Mr Robertson has now called on Alistair Darling to hold an investigation into the circumstances of the loan to Better Together and to clarify whether the Labour MP approved of it’s acceptance.
Mr Robertson said:
“Presumably Alistair Darling agrees with his Labour Westminster colleague, John Mann MP, who as recently as last September called on the Tories to hand back donations from Mr Taylor.
“If Mr Darling does agree with his Labour colleague that the Tories should hand their donations back, he cannot possibly believe it is right for the No campaign to hold on to their half-a-million pounds from Mr Taylor – who is the No campaign’s principal donor.
“That is why I have now written to Alistair Darling, calling on him to hand this donation back pending a full internal investigation into the circumstances of the donation, and a pledge to make the findings public.
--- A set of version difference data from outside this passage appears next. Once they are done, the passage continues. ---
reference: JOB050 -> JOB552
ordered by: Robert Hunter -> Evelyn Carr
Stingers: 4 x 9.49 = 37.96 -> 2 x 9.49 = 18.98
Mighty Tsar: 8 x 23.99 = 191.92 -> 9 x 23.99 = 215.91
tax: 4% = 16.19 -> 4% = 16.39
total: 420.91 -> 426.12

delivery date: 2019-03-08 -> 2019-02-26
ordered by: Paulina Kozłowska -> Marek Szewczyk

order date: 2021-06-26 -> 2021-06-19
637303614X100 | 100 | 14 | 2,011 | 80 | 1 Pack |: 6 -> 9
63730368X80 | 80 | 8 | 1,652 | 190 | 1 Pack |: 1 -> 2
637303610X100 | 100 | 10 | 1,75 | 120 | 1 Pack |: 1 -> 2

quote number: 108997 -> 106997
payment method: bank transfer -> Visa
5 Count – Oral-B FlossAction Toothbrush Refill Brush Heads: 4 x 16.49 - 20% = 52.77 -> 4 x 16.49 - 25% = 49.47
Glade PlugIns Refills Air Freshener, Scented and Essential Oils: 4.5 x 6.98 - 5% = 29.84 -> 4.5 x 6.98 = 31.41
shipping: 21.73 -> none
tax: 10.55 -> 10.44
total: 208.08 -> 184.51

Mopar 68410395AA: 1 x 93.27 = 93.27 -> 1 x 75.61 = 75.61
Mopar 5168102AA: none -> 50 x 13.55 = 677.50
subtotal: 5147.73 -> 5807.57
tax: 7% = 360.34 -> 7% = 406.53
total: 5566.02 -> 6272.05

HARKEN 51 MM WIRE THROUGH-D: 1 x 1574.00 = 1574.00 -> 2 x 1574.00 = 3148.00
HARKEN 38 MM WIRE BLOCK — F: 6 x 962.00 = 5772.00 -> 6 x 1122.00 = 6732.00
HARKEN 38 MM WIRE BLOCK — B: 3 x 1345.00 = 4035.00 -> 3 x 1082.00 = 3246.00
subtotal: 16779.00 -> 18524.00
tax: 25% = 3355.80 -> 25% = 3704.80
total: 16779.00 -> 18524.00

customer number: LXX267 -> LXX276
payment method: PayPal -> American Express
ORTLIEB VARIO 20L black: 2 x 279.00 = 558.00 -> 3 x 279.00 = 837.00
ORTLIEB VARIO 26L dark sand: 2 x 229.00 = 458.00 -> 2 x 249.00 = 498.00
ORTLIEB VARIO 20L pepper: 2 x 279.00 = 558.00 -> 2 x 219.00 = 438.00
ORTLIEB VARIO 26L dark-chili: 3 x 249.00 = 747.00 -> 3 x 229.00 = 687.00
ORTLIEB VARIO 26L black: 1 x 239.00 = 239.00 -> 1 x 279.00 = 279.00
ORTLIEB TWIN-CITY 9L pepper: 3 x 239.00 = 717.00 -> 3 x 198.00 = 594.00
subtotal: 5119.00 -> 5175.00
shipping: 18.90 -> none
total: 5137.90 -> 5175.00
“Mr Darling met Mr Taylor before this donation was made, so he bears personal responsibility for it. We need to know if any of these issues – such as Vitol paying Serbian war criminal Arkan $1 million, or avoiding UK tax through an ‘offshore pay scheme’ for over a decade – were discussed.
“And we need to know if Mr Darling approves of these activities – in terms of the tax avoidance issue, for example, he is after all a former Chancellor.
“The credibility of the No campaign is on the line, and it is time for Mr Darling to do the right thing.”
Last night Better Together campaign director Blair McDougall accused the SNP and those “at the top of the Yes campaign” of mounting a campaign of ‘smear and fear’. Yesterday the organisation published an article which claimed there was a “co-ordinated dirty tricks campaign by the nationalists”, and attempted to link criticisms of the donation to a recent act of vandalism against the offices of the Scotsman newspaper.
The newspaper’s sister paper, the Scotland on Sunday caused fury throughout Scotland last weekend when it depicted the Scottish flag with a nazi symbol in place of the cross of St Andrew.
Mr Taylor’s donation of £500,000 to the “Better Together” campaign is by far the largest individual donation received by the organisation. 60% of the campaign’s funds come from just two individuals who do not reside in Scotland, Mr Taylor and author CJ Sansom, who lives in Sussex. In 2012 Mr Sansom published the novel “Dominion”, which depicted the Scottish National Party as collaborators with a British Nazi state. Mr Sansom has donated £161,000 to the anti-independence campaign.
In reply to criticisms of its acceptance of Mr Taylor’s donation, a spokesperson for Better Together said: “This was a donation from a private individual. It was given and received in good faith.”
62% of Yes Scotland’s funding likewise comes from just two individuals, lottery winners Christine and Colin Weir, both of whom reside in Scotland.